Strongly drawn to women, his unctuous manners concealed a brutal sexuality which was betrayed by his flat feet, his spatulate finger-nails, his fixed stare and his frozen smile.

Our origins being aqueous, our life is the perpetual rhythm of tepid waters.  

"Well, as I told you, I have no idea who cared for me in my earliest childhood.  Mercenaries.  I was always handed over to mercenaries."

That evening, when it was time for her to go, I kissed her on the mouth, lingeringly, in the general's presence.  Her lips had a taste of ferns.  It was the following day...that I took scissors and cut out the eyes of all my ancestors hanging in the portrait gallery.  

Now, if you wish, call me a murderer, a demiurge or a savage, whichever you please, I don't give a damn, for life is really an  idiotic business.

One day I could stand no more.  I called the hateful dog and put out his eyes, slowly deliberately and expertly.  Then, taken by a sudden madness, I grasped a chair and broke it over his back.  This was how I rid myself of my only friend.

She gave off a perfume--crushed walnuts and watercress--in which I luxuriated in silence.

I no longer washed.  I no longer undressed.  I even reveled in the doubtful odors of my own person.  I enjoyed urinating down my legs.
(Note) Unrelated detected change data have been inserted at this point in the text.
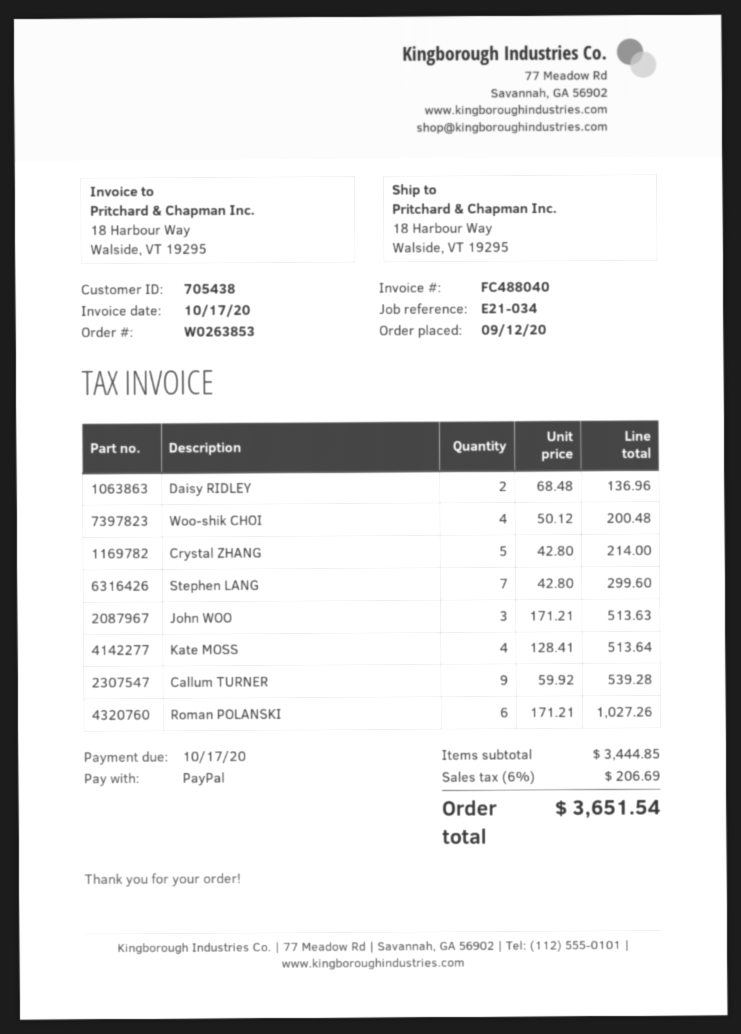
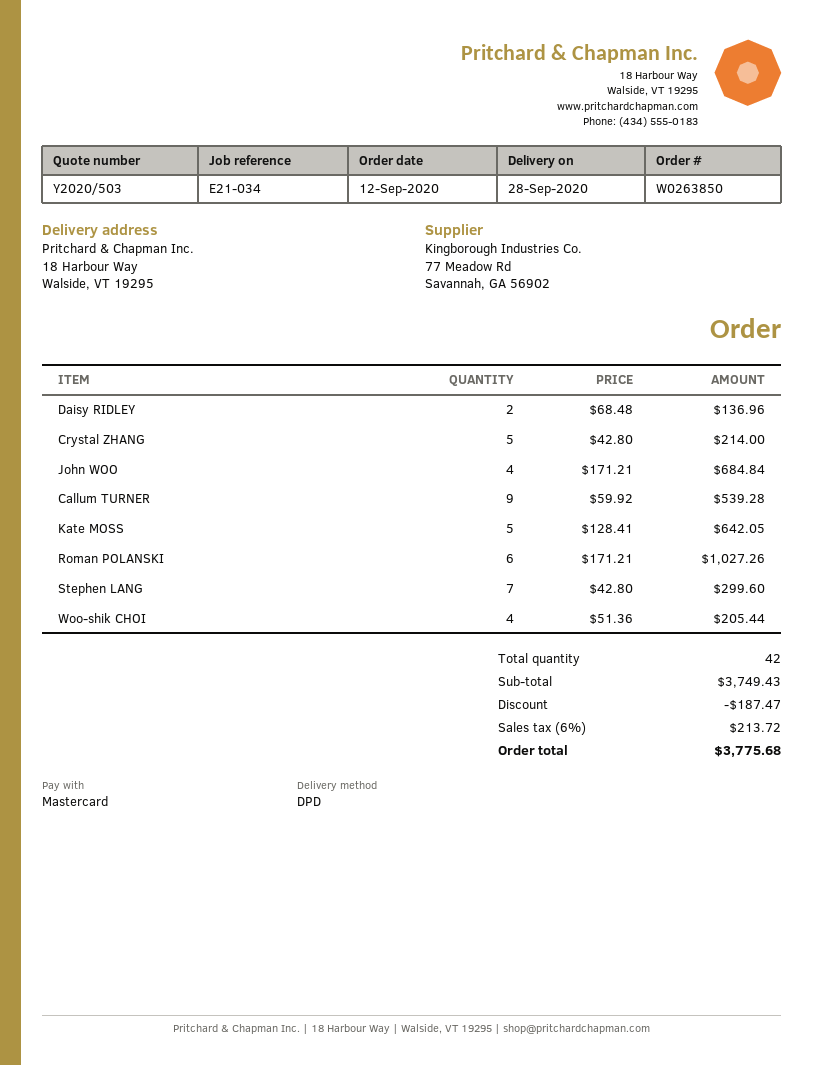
order number: W0263853 -> W0263850
payment method: PayPal -> Mastercard
Woo-shik CHOI: 4 x 50.12 = 200.48 -> 4 x 51.36 = 205.44
John WOO: 3 x 171.21 = 513.63 -> 4 x 171.21 = 684.84
Kate MOSS: 4 x 128.41 = 513.64 -> 5 x 128.41 = 642.05
subtotal: 3444.85 -> 3749.43
discount: none -> 187.47
tax: 6% = 206.69 -> 6% = 213.72
total: 3651.54 -> 3775.68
I feel in love with ugly objects almost without workmanship, and very often with raw matter, primarily matter itself.  I surrounded myself with the most heteroclite articles. A bisquit-tin, an ostrich-egg, a sewing machine, a piece of quartz, a lead ingot, a stovepipe... These objects taught me much.

The simplest figures, circles, squares, and their projections in space, the cube, the sphere, spoke to my senses like the scurrilous symbolds--red and blue lingams--of obscure, barbaric, and ritual orgies.

I was just beginning to grow impatient when I heard a lout scream and saw my animal come running, a bloody knife in his hand.  I pulled him hurriedly aboard and we were off.  He leant over to me:  "I got her!"

"In Pressburg my cell was very small.  It was six meters long and two wide.  That scarcely bothered me, accustomed as I was to lead an indoor, sedentary and almost motionless life.

"I began wanting to hear nothing at all.  But an act of will I made myself dead."

Science is history arranged according to the superstition and taste of the moment.

"Freedom is the only treasure of a Russian man."

Intelligence consists of eating stars and turning them into dung.  And the universe, at the most optimistic estimate, is nothing but God's digestive system.

They were sitting elbow to elbow about the tables, square and round, and speaking in whispers of thhe events, as everyone does in Russia when certain things are mentioned in public;  backbones give and bend, for one sense the menace of a nightmare hand, and terror hangs over all alike.

When you've behind the hell that is Russia, life seems a good and pleasant thing.